At the beginning of 2020, a related initiative was started whereby field images of meadow flowers were captured alongside hyperspectral imagery from hoisted drones. The goal was first to improve remotely sensed phenology detection of these meadows, and secondly to complement citizen science observations by capturing finer spectral signatures of meadow flowers such that it can be then cross-evaluated with imagery from satellite providers (e.g., Planet, Sentinel-2 and Landsat 8). However, to understand and derive field observed spectral signatures, there is a need to delineate and demarcate flowers from heterogeneous backgrounds (e.g., trees, leaves, soil, rocks, etc.). We plan to delineate meadow flowers from complex backgrounds like rocks, soil and leaves using Convolutional Neural Nets (CNN) as they have shown promising results on ImageNet-based datasets. The results would assist in better prediction of wildflower season which can complement citizen science efforts and park visitor management.
“Using Social Media to Model Backcountry Use in Rainier National Park”

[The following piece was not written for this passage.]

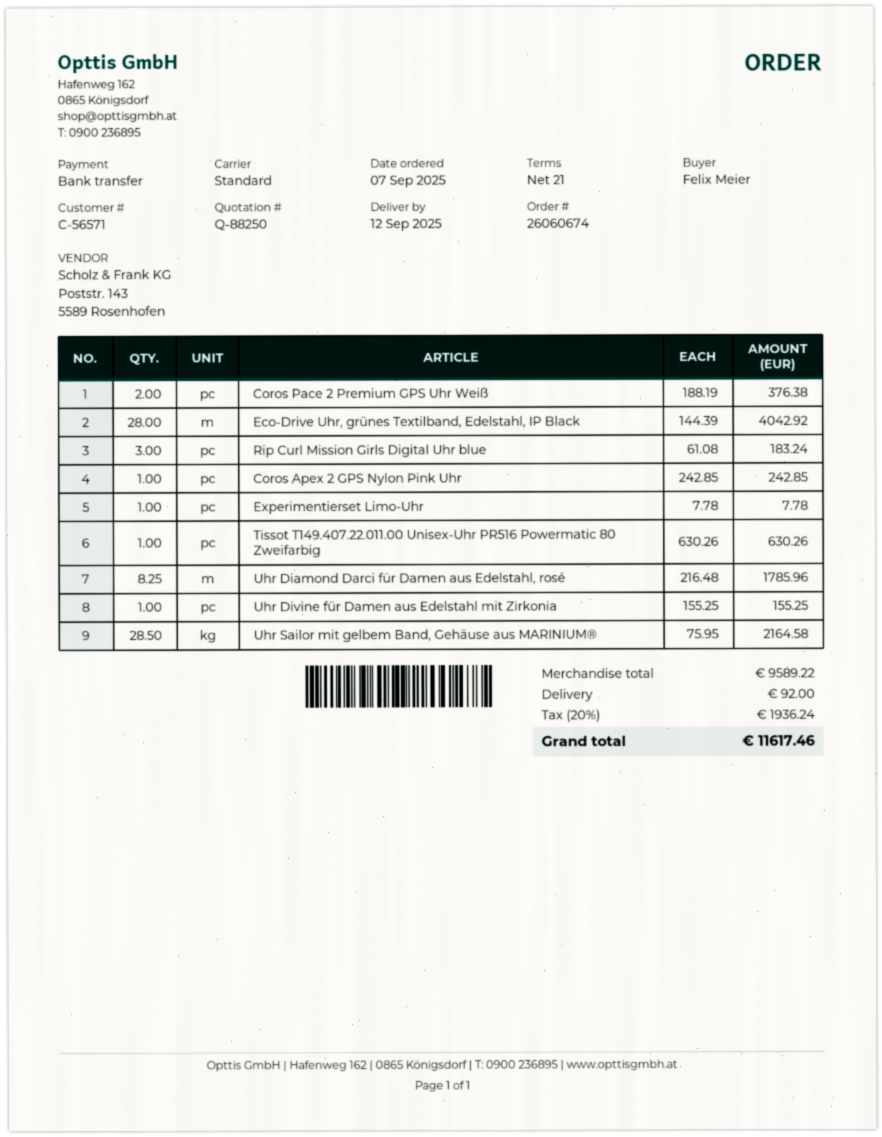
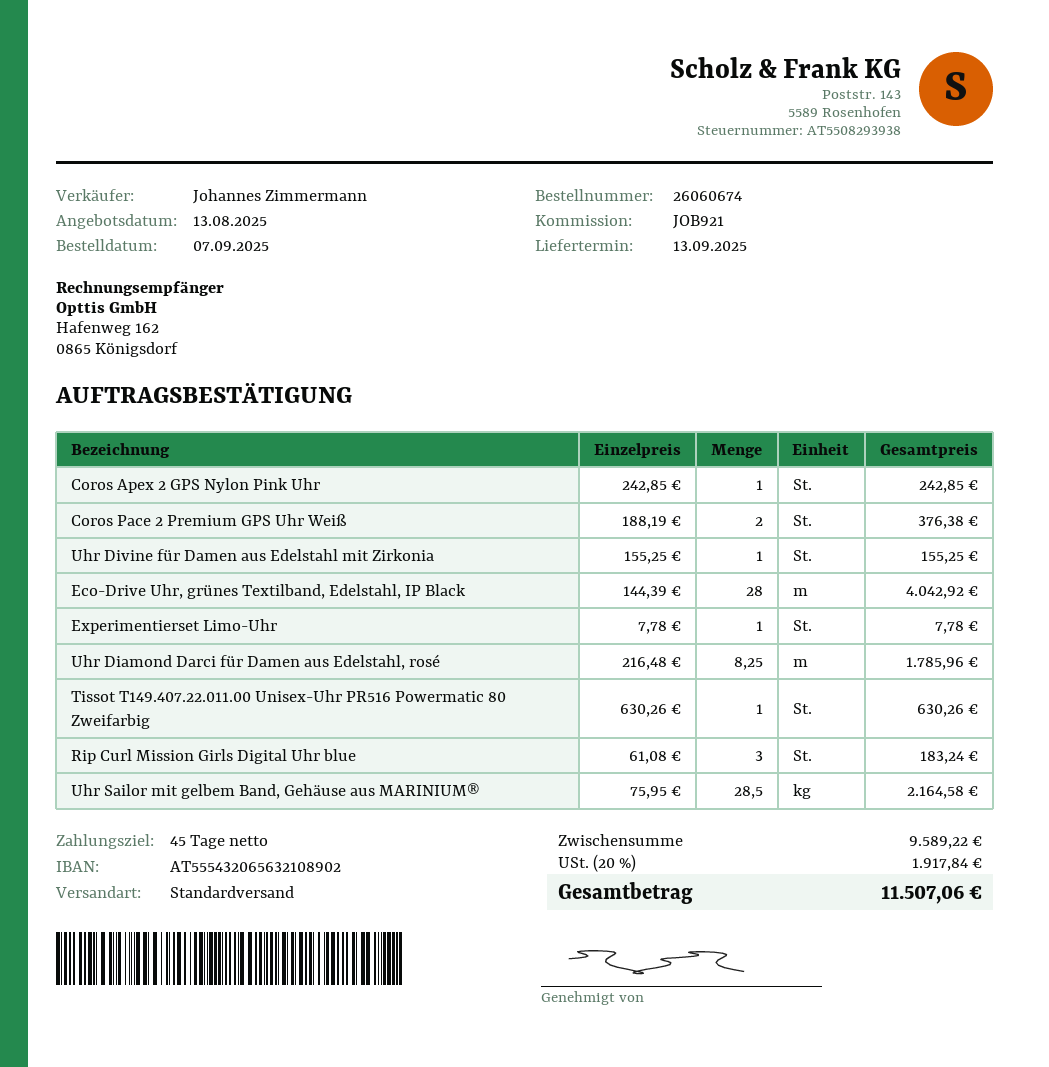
delivery date: 2025-09-12 -> 2025-09-13
payment terms: 21 days -> 45 days
shipping: 92.00 -> none
tax: 20% = 1936.24 -> 20% = 1917.84
total: 11617.46 -> 11507.06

Project Lead: Gabe Wisswaesser, School of Environmental & Forest Sciences
Data Science Lead: Spencer Wood
As public land use increases, accurate visitation numbers are paramount to managers and researchers interested in mitigating and understanding anthropogenic effects. Alpine water quality, as of late, has been under exceptionally high pressure because backcountry use is exceeding human waste mitigation. Data concerning backcountry visitation is sparse, and attempts to model it accurately on the national park scale is an essential next step in quantifying use. This incubator project is testing approaches for using publicly available, geotagged, social-media data, and other variables to predict visitation in Mount Rainier National Park (MORA). Collaborating with MORA officials, this project will delineate the park regions that have useful existing trail-count data, prioritizing those locations that are isolated and remote with only one access route. Social media posts that fall within these designated spatial zones will be combined with the other predictive factors like precipitation, institutional closures, and week-of-year to generate estimations regressed against on-site counts of hikers. If successful, this model could provide visitation estimates tied to my work quantifying human enteric waste in alpine waterways and offer other national parks and public lands methods to evaluate their backcountry use.